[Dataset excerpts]
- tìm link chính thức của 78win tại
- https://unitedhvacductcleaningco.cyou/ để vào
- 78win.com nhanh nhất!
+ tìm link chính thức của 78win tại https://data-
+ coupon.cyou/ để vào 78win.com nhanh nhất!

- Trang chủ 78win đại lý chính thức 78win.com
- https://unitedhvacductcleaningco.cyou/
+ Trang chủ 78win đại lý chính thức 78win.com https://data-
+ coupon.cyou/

---

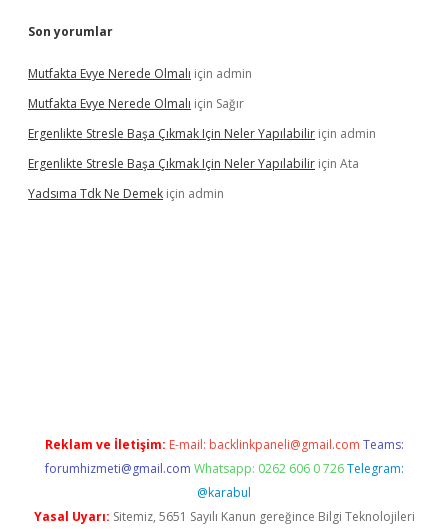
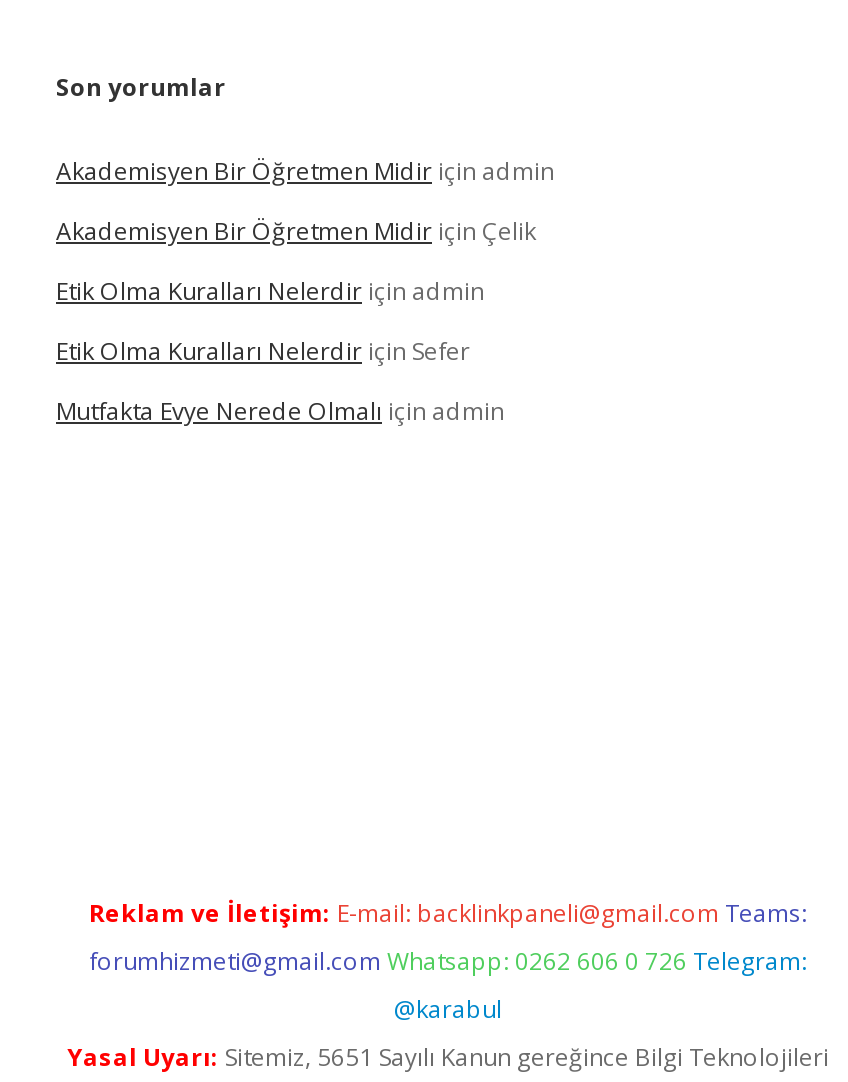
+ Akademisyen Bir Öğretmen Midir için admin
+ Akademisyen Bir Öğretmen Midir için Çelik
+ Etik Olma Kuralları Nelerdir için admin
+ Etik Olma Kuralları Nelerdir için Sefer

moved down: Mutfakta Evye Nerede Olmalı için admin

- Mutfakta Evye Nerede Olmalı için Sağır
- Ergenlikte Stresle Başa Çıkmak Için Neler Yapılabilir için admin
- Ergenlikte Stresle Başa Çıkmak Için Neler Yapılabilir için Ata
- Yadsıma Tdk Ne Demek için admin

--

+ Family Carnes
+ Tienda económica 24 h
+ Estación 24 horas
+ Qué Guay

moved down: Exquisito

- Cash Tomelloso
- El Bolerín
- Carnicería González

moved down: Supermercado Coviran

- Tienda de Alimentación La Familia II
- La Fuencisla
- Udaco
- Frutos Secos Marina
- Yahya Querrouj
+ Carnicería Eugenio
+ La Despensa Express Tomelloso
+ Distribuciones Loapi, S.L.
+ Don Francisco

Exercise instructions
All lines of the records above that contain the word "admin" are to be copied out.

Response to the task
+ Akademisyen Bir Öğretmen Midir için admin
+ Etik Olma Kuralları Nelerdir için admin
moved down: Mutfakta Evye Nerede Olmalı için admin
- Ergenlikte Stresle Başa Çıkmak Için Neler Yapılabilir için admin
- Yadsıma Tdk Ne Demek için admin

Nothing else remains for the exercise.